The Real 1%

The Real 1%

We are complaining about the 1%, like they are somehow taking something from us. But the real 1% is what we are allowing for ourselves. The real 1% lies in the amount of the human experience we are actually participating in.

We’ve been trained up since birth to operate within tight parameters. Go to church, go to school, go to work, go to stores… we’ve all realized this to some degree by now. They’ve been driving us in a straight line. Meanwhile, our curiosities, desires, and energies have been functioning in cycles – let’s call these the ups and downs of emotions, inspiration, and creativity. We can never have them all at once, nor can we predict what we’ll feel on any given day, but we can guarantee that everything we experience will come and go, and then come back again.

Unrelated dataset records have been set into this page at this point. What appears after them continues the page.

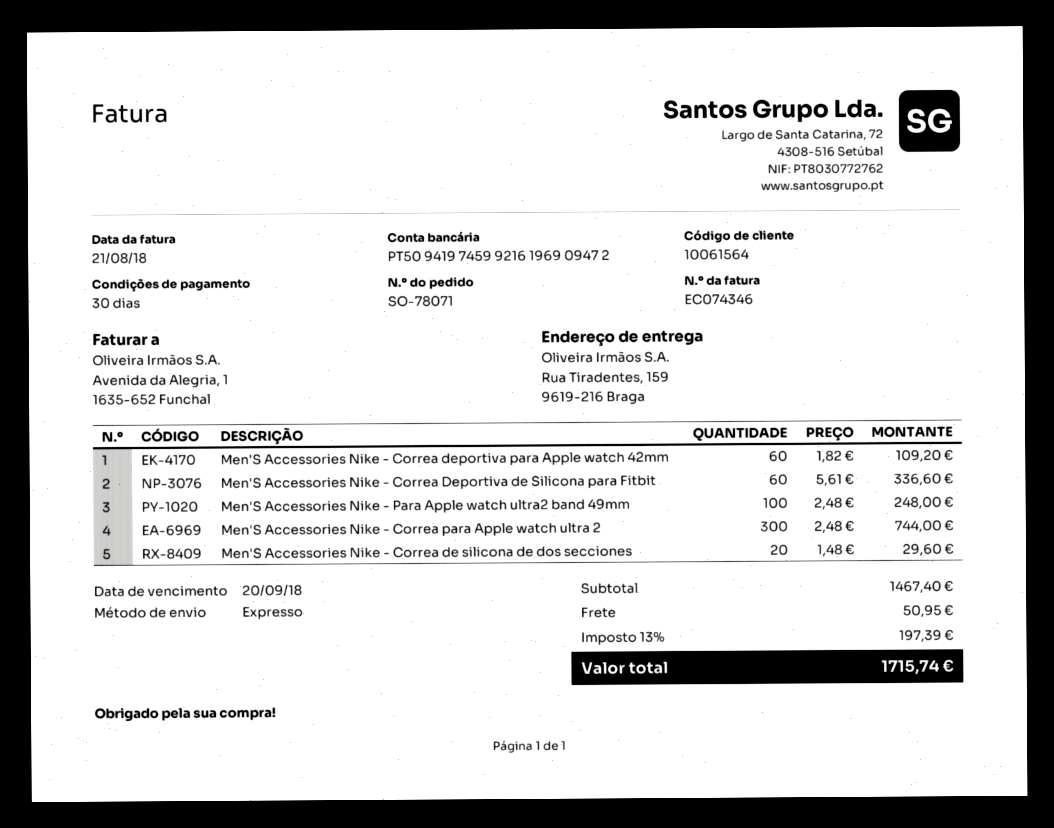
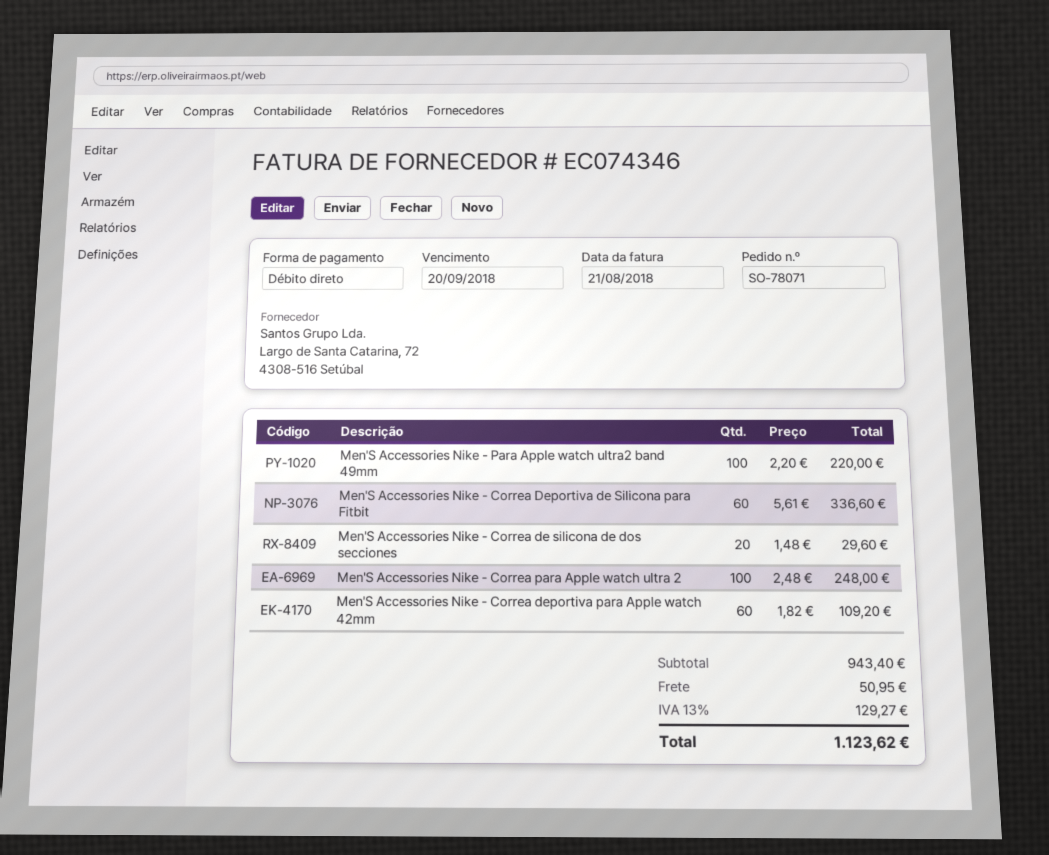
Men'S Accessories Nike - Para Apple watch ultra2 band 49mm: 100 x 2.48 = 248.00 -> 100 x 2.20 = 220.00
Men'S Accessories Nike - Correa para Apple watch ultra 2: 300 x 2.48 = 744.00 -> 100 x 2.48 = 248.00
subtotal: 1467.40 -> 943.40
tax: 13% = 197.39 -> 13% = 129.27
total: 1715.74 -> 1123.62

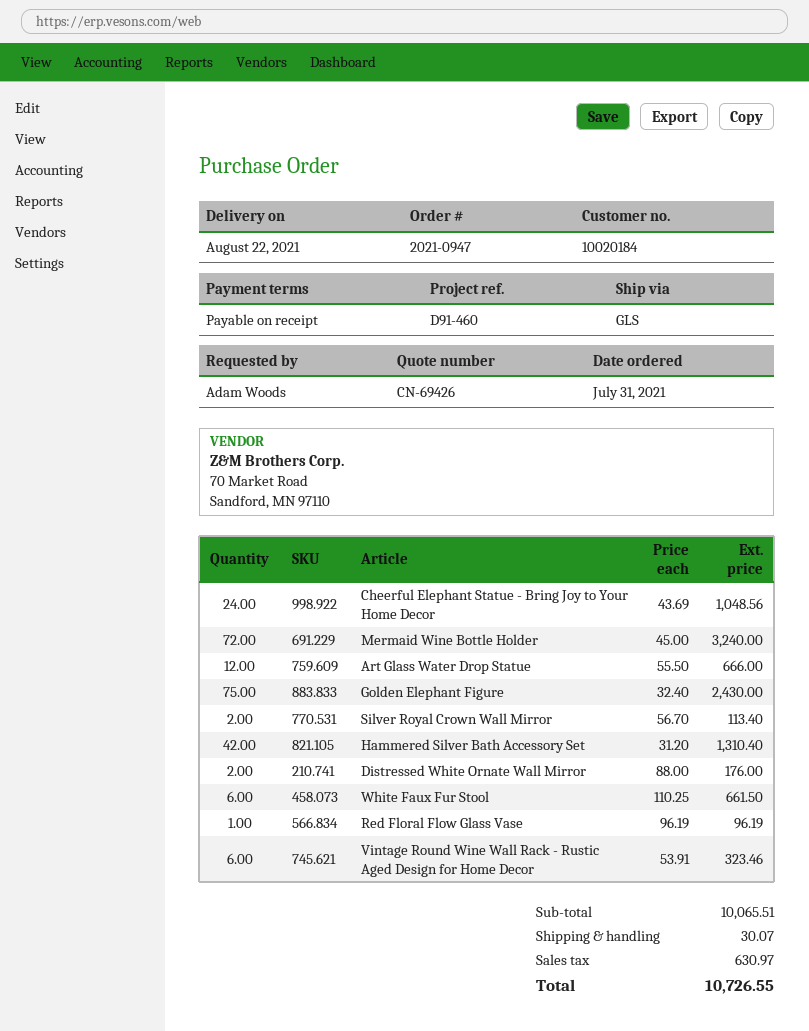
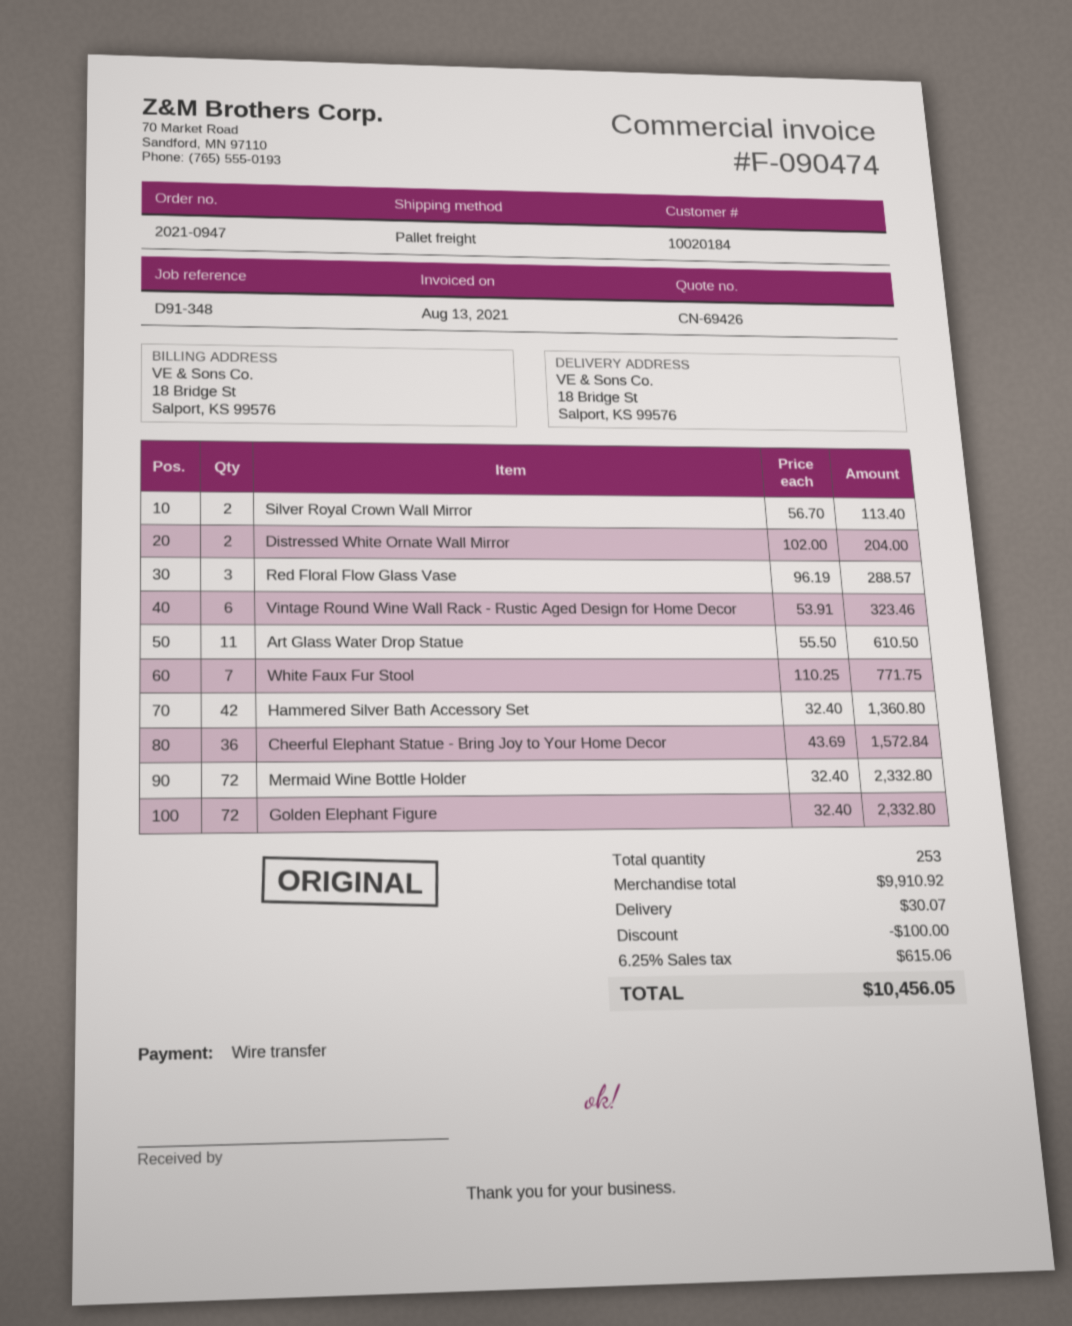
reference: D91-460 -> D91-348
shipping method: GLS -> pallet freight
Cheerful Elephant Statue - Bring Joy to Your Home Decor: 24 x 43.69 = 1048.56 -> 36 x 43.69 = 1572.84
Mermaid Wine Bottle Holder: 72 x 45.00 = 3240.00 -> 72 x 32.40 = 2332.80
Art Glass Water Drop Statue: 12 x 55.50 = 666.00 -> 11 x 55.50 = 610.50
Golden Elephant Figure: 75 x 32.40 = 2430.00 -> 72 x 32.40 = 2332.80
Hammered Silver Bath Accessory Set: 42 x 31.20 = 1310.40 -> 42 x 32.40 = 1360.80
Distressed White Ornate Wall Mirror: 2 x 88.00 = 176.00 -> 2 x 102.00 = 204.00
White Faux Fur Stool: 6 x 110.25 = 661.50 -> 7 x 110.25 = 771.75
Red Floral Flow Glass Vase: 1 x 96.19 = 96.19 -> 3 x 96.19 = 288.57
subtotal: 10065.51 -> 9910.92
discount: none -> 100.00
tax: 630.97 -> 615.06
total: 10726.55 -> 10456.05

All of us circles have been forced to live as lines, which explains the constant presence of internal conflict. Hoping for more, wishing something was different, wondering what the hell we’re really doing. We only notice moments of fate/destiny/coincidence/dejavu once in a while because our lines have to cross paths with curves on the circle at from time to time. These points become those moments when we are tugged at internally and gently urged that maybe there is more going on than we are letting ourselves believe – a city we should visit, a class we should take, a letter we should write. But we can’t stretch it too far or search too hard because the human condition punishes those of us who go against the grain in the most devastating way – by alienating us. And once we are alienated we are cut to pieces slowly in our hearts in a way that is too gruesome to overcome. Waiting for the next opportunity, we jump back on the line. Those are all the times we had an idea that filled our hearts but time passed and the passion faded because we let it fade because all the other liners were slowly starting to turn their shoulders away from us and threatening to forget our existence. The fear of isolation keeps us in line. It takes away our courage.

If I’m playing basketball, a game I love as much as anything, 2 hours isn’t nearly enough. And when Alexis is waiting in line at the DMV, a place as wretched as any, the same 2 hours is enough to induce a panic attack. So we know that time is relative. It expands and contracts depending on our desire or disdain for the moment we are in. We know instinctually that the system we’ve created for living is greatly flawed. Our logic can only extend to a certain point before it stops having answers. Yet we continue to operate at minimum capacity without much of a fight.

These glimpses of timelapse and moments of spine-tingling coincidence are reminders that there is more out there if we are brave enough to look for it. It doesn’t necessarily come from quitting a job and backpacking through Thailand, it is as simple as waking up one morning and starting your day with a soft breath and the pursuit of something that brings you joy and freedom – a stretch, a book, tea, a drawing, a walk with the quiet morning – anything that adds life to your heart. It’s not letting emails and notifications and routines dictate the first few moments of a precious morning.

We are more than lines, more than routines. We are more than the 1% of life experience we are allowing for ourselves.

If you’re wondering what all this heartfelt nonsense means for you – it’s simple – follow your curiosities as often as you follow your obligations. So that one morning you can wake up and say, “I am free,” and know what it means.

Curiosity – a strong desire to know or learn something.